Records follow. Select each line holding "none".

Data records
────────────────────────────────────────

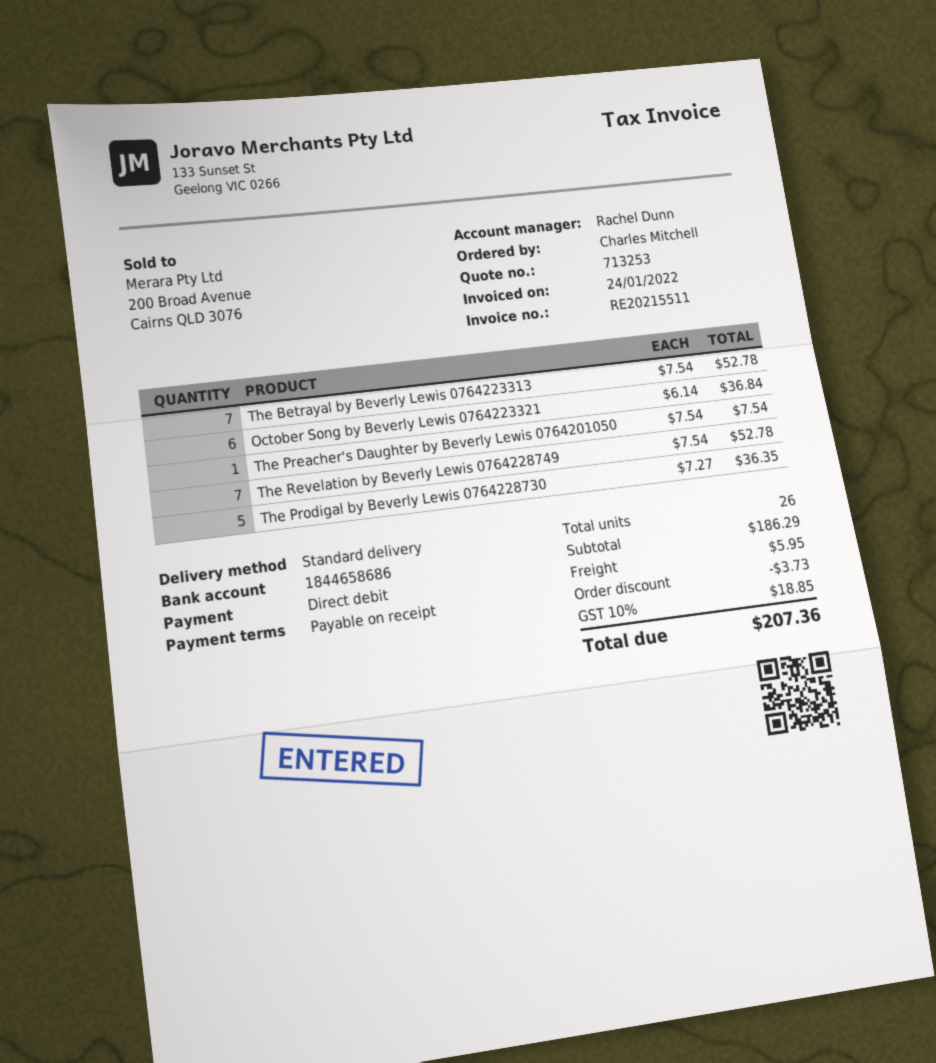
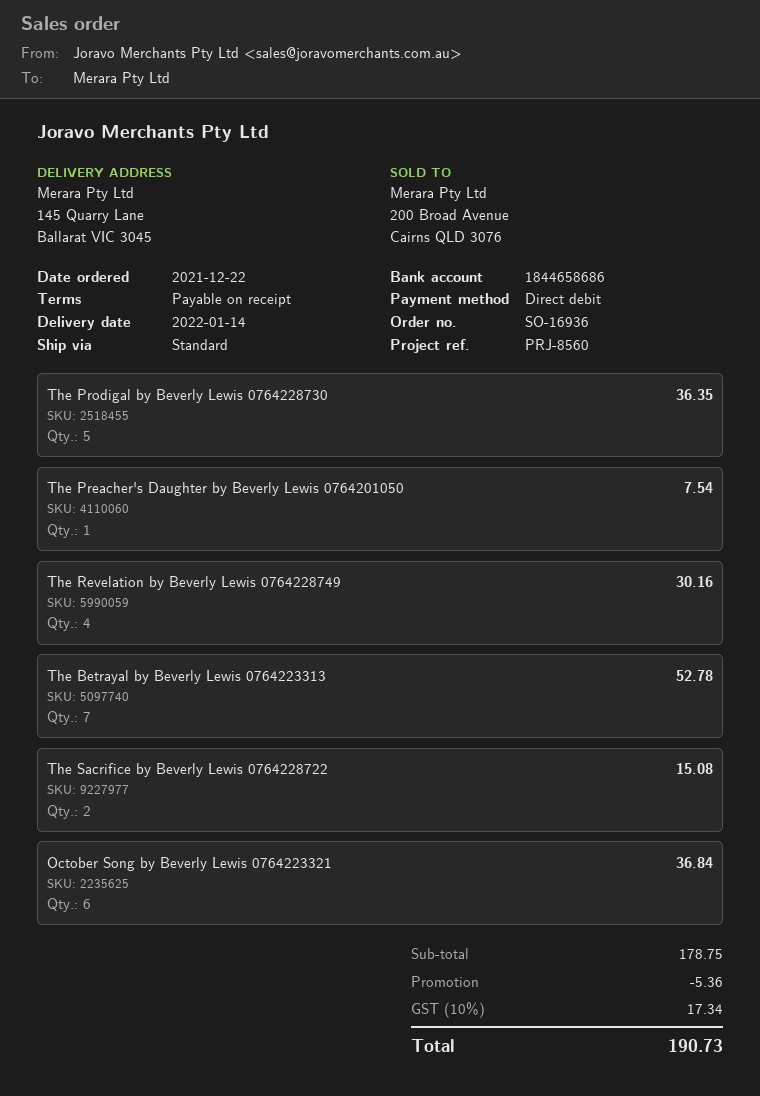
The Revelation by Beverly Lewis 0764228749: 7 for 52.78 -> 4 for 30.16
The Sacrifice by Beverly Lewis 0764228722: none -> 2 for 15.08
subtotal: 186.29 -> 178.75
discount: 3.73 -> 5.36
shipping: 5.95 -> none
tax: 10% = 18.85 -> 10% = 17.34
total: 207.36 -> 190.73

────────────────────────────────────────

● Written answer:
The Sacrifice by Beverly Lewis 0764228722: none -> 2 for 15.08
shipping: 5.95 -> none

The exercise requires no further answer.